- Data items
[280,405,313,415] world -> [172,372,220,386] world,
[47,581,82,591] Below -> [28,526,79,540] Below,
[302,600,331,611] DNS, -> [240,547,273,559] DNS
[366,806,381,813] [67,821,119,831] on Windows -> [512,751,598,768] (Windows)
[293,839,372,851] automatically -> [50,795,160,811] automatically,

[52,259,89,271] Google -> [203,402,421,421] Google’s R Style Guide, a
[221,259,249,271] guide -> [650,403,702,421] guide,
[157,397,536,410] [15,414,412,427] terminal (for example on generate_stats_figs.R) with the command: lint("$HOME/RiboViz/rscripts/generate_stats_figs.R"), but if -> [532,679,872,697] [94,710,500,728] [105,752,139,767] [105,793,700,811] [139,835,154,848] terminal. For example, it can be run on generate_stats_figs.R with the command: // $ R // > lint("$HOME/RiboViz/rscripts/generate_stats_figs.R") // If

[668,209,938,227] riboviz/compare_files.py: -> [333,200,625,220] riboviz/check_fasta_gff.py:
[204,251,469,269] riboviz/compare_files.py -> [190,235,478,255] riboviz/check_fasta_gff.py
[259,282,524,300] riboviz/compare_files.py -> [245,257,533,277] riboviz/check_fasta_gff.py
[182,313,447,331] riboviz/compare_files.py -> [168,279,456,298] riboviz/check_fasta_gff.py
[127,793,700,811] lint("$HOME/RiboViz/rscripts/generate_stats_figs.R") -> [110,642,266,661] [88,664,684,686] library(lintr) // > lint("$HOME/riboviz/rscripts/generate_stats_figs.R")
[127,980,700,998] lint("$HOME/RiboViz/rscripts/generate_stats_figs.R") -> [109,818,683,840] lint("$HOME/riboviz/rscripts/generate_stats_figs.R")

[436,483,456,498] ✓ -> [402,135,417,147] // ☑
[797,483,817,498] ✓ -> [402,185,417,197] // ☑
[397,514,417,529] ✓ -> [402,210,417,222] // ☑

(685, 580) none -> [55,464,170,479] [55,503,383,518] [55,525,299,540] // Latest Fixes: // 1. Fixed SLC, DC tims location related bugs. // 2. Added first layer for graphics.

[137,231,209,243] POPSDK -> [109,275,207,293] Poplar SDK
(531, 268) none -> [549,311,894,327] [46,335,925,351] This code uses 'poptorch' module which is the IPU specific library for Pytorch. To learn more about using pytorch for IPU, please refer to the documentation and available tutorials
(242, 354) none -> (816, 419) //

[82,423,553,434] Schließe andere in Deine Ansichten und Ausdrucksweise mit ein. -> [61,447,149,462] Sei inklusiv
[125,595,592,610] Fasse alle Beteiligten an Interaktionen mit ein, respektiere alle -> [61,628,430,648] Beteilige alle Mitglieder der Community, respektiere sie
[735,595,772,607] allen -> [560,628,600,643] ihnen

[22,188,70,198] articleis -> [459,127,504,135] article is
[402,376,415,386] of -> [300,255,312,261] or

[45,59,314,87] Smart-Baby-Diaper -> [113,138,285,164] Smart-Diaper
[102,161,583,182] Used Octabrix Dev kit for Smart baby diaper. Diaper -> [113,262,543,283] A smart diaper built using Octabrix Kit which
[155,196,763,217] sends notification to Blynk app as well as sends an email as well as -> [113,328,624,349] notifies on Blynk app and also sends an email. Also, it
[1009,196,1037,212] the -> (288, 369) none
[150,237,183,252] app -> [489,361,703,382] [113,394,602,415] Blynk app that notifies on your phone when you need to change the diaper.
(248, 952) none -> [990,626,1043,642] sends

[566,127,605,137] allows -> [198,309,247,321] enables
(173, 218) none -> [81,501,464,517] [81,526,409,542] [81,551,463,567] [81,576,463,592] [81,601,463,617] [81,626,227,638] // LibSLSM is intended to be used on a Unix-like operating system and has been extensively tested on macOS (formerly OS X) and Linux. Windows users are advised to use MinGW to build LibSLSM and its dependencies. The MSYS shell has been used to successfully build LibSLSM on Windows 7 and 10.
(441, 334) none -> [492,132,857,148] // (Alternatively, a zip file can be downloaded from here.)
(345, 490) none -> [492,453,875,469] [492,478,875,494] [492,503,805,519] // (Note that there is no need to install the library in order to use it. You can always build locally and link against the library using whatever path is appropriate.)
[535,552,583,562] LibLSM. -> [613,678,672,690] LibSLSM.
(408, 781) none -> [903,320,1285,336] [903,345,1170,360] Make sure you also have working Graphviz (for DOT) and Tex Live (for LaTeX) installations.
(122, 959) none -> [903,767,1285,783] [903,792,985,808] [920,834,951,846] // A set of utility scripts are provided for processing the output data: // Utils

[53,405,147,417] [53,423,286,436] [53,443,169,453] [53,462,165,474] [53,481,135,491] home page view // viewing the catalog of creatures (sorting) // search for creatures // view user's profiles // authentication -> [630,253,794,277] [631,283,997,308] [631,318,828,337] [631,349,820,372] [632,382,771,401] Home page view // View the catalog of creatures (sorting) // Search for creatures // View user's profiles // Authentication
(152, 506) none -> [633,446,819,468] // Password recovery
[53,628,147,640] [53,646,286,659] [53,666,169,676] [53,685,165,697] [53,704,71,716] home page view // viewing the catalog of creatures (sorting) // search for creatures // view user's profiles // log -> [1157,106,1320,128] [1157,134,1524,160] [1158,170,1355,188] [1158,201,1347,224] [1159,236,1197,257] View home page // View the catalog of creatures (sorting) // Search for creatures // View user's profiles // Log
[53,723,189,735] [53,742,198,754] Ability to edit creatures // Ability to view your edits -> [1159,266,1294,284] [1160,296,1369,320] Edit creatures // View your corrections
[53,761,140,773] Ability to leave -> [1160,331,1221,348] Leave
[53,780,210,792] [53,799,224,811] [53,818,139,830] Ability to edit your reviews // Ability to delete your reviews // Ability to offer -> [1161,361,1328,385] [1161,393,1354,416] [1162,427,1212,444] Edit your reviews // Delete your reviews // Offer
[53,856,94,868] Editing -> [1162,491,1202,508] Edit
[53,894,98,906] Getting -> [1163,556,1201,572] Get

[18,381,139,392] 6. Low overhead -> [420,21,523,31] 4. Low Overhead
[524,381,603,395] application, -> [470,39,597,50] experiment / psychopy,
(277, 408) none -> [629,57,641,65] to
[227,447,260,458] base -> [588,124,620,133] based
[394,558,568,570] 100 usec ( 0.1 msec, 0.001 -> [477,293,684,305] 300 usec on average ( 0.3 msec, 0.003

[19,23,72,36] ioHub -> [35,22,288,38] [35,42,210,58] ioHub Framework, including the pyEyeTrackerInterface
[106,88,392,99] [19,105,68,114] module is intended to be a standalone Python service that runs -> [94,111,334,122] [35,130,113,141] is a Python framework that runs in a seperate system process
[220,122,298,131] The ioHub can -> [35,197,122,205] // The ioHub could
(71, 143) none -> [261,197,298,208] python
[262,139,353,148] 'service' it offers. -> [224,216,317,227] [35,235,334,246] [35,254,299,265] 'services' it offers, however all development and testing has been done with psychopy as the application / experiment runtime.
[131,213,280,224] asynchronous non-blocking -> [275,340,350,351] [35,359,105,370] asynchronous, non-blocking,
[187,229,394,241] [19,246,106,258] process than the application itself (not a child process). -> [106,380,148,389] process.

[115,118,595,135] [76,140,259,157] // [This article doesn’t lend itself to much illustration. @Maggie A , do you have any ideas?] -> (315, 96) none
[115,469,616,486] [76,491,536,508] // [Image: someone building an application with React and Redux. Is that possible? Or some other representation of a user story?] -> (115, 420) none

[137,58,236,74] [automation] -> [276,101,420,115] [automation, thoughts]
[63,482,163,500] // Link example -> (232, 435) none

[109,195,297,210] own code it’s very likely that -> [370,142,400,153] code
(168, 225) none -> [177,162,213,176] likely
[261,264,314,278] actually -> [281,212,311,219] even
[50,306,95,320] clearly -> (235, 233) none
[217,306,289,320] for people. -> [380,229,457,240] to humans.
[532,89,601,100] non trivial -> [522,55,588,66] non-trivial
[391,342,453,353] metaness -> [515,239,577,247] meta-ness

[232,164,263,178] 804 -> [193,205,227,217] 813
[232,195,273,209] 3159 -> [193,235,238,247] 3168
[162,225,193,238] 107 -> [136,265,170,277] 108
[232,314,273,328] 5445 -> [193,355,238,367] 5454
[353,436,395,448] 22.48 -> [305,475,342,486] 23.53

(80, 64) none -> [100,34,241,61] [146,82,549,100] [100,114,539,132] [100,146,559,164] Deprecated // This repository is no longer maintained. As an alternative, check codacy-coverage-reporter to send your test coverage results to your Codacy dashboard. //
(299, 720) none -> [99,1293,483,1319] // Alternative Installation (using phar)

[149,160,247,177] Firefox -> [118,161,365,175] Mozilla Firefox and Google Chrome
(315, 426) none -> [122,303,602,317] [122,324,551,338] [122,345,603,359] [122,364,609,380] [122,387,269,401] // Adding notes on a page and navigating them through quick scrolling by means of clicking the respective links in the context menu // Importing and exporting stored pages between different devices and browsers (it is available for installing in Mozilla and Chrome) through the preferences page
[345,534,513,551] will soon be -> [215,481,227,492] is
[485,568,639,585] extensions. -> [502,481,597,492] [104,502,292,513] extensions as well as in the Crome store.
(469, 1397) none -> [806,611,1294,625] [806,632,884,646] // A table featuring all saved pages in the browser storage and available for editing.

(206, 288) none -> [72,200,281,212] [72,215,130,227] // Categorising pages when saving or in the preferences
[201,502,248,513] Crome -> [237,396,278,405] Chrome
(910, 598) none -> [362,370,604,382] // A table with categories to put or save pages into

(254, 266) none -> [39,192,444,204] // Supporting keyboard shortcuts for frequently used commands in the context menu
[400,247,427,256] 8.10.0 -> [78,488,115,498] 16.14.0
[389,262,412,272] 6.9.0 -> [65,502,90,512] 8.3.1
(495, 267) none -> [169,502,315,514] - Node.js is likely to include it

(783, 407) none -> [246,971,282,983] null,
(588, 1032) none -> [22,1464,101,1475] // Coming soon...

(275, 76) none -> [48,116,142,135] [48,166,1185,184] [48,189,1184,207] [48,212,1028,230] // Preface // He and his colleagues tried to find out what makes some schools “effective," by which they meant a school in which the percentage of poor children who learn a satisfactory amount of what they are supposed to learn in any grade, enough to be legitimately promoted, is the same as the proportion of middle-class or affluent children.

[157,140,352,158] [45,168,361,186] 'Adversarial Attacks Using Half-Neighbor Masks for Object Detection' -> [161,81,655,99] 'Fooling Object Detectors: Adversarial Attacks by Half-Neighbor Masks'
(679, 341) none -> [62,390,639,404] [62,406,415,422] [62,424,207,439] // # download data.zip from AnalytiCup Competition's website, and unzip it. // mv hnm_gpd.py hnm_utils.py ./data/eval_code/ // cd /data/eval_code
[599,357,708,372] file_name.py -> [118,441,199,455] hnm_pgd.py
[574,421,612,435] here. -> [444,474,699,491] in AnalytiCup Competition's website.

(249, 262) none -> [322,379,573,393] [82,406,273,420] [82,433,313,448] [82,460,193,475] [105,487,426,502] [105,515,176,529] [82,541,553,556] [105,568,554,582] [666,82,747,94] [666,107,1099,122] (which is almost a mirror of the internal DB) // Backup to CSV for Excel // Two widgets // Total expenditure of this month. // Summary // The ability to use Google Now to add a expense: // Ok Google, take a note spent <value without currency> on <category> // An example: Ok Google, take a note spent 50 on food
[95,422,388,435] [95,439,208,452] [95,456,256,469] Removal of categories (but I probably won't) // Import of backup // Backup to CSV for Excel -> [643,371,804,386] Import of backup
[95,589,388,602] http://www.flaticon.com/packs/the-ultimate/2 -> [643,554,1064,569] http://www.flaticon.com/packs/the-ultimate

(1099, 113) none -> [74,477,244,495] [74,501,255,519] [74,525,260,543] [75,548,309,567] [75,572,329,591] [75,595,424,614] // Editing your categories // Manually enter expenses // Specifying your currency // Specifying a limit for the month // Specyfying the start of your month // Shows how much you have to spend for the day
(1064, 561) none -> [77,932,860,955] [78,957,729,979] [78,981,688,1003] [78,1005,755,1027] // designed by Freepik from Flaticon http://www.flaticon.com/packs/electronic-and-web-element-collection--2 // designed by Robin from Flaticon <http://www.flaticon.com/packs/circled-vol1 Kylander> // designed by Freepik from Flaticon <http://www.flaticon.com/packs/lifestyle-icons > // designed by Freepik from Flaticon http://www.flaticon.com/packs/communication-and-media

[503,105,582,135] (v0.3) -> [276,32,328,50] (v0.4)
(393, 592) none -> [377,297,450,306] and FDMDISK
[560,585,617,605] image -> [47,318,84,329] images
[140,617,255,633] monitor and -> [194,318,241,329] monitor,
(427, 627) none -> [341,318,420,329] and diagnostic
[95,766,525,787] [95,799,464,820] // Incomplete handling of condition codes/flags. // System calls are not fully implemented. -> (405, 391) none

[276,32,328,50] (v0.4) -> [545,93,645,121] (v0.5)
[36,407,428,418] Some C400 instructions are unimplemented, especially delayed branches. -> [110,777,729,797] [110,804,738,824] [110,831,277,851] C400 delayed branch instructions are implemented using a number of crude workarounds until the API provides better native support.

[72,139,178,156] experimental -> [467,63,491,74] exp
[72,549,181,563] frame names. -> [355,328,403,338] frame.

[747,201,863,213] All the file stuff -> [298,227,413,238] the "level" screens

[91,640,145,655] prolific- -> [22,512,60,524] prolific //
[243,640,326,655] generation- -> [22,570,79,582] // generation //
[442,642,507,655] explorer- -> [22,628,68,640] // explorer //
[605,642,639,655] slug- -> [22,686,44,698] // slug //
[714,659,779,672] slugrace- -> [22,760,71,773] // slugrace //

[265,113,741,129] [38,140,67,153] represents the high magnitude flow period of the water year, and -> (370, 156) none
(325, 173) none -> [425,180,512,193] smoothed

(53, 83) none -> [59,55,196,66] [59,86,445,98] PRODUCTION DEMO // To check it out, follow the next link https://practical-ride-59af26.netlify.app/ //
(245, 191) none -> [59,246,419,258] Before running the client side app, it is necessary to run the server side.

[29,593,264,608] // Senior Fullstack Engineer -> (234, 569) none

- Exercise aim
What is needed is the number of lines in the records that contain the string "Crome", stated with nothing else.

- Task result
2